7. Two goods are complements in consumption. If the price of Good A rises, what happens in the market for Good B?
- A. Demand for Good B shifts right, raising Good B's equilibrium price and quantity
- B. Demand for Good B shifts left, lowering Good B's equilibrium price and quantity
- C. Supply of Good B shifts right, lowering Good B's equilibrium price and raising quantity
- D. There is no effect on Good B because only Good A's own price changed
Show answer
Correct answer: B. Demand for Good B shifts left, lowering Good B's equilibrium price and quantity
Complements are goods used together (e.g., printers and ink). When the price of Good A rises, quantity demanded of A falls — and because consumers buy A and B together, their willingness to buy B falls too. Demand for B shifts left, lowering B's price and quantity. (A) is the correct pattern for substitutes, not complements. (C) incorrectly moves the supply curve — the change is on the demand side because it's about how consumers pair goods. (D) ignores the definition of complements entirely.

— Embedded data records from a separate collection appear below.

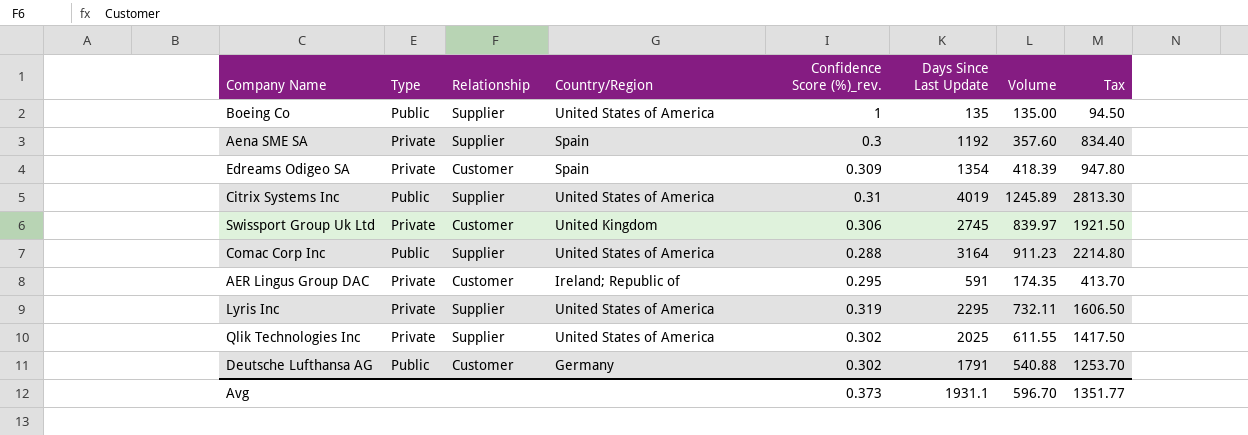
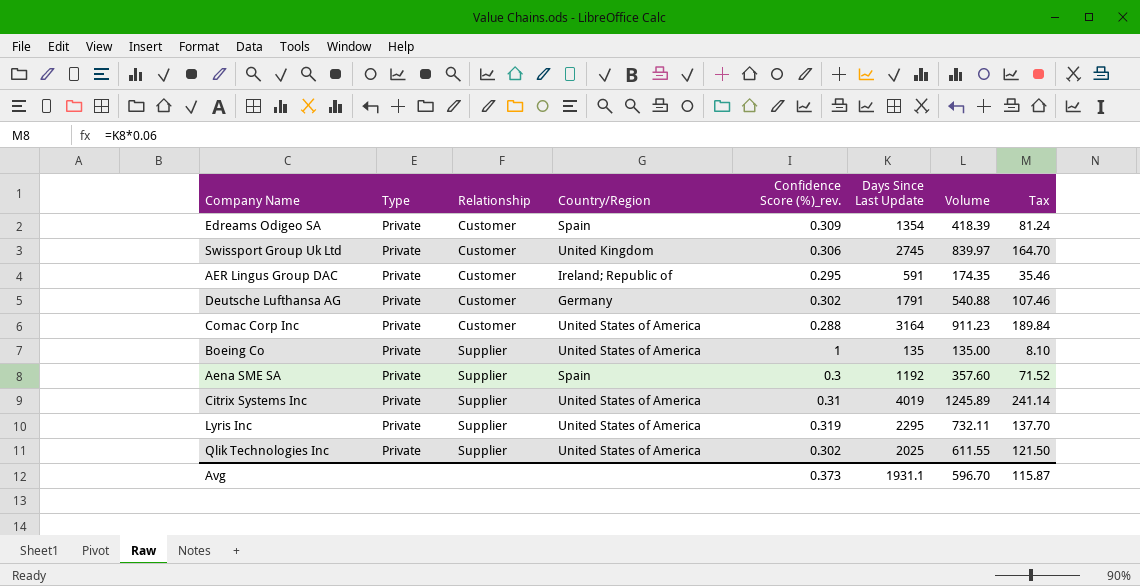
row order: none -> Relationship ascending
column Tax | formula: [Days Since Last Update] * 0.7 -> [Days Since Last Update] * 0.06
Deutsche Lufthansa AG | Type: Public -> Private
Comac Corp Inc | Type: Public -> Private
Comac Corp Inc | Relationship: Supplier -> Customer
Boeing Co | Type: Public -> Private
Citrix Systems Inc | Type: Public -> Private
Avg | Tax: 1351.77 -> 115.87

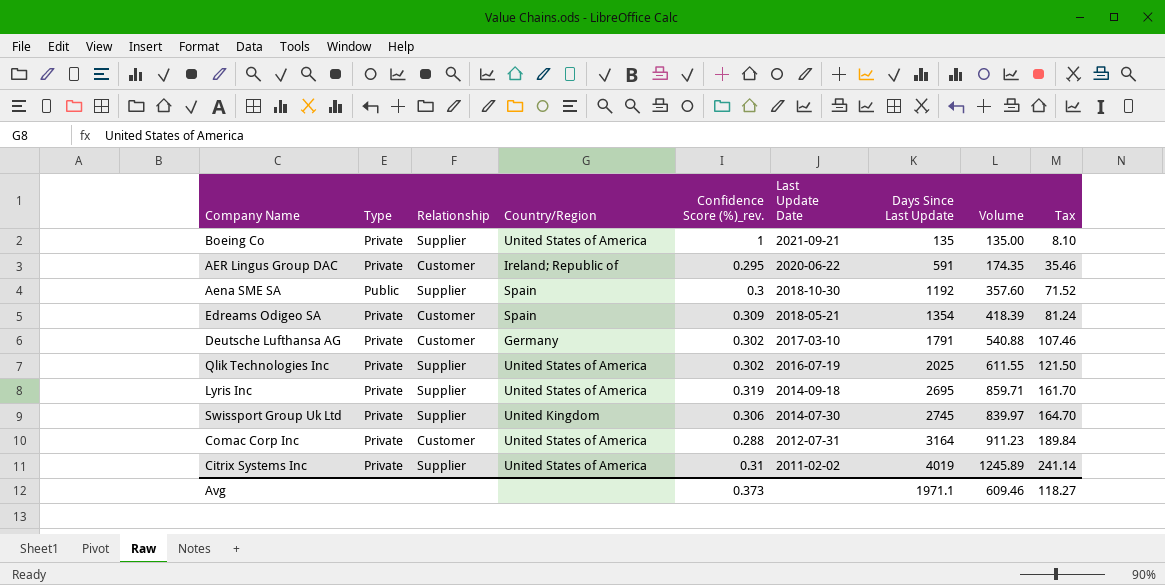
row order: Relationship ascending -> Last Update Date descending
column Last Update Date | position: none -> 6
Aena SME SA | Type: Private -> Public
Lyris Inc | Days Since Last Update: 2295 -> 2695
Lyris Inc | Volume: 732.11 -> 859.71
Lyris Inc | Tax: 137.70 -> 161.70
Swissport Group Uk Ltd | Relationship: Customer -> Supplier
Avg | Days Since Last Update: 1931.1 -> 1971.1
Avg | Volume: 596.70 -> 609.46
Avg | Tax: 115.87 -> 118.27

8. Which of the following would cause both the equilibrium price and quantity in the market for airplane tickets to fall?
- A. A decrease in fuel prices
- B. A rise in consumer income (air travel is a normal good)
- C. A leftward shift in demand because of a new pandemic
- D. An increase in the number of airlines serving the market
Show answer
Correct answer: C. A leftward shift in demand because of a new pandemic
For both price AND quantity to fall together, demand must shift left. A pandemic reduces travel demand, pushing the demand curve left and dragging both price and quantity down. (A) is a supply shift right: price down, quantity UP. (B) is a demand shift right: both up. (D) is a supply shift right: price down, quantity up. Only a leftward demand shift moves price and quantity in the same downward direction.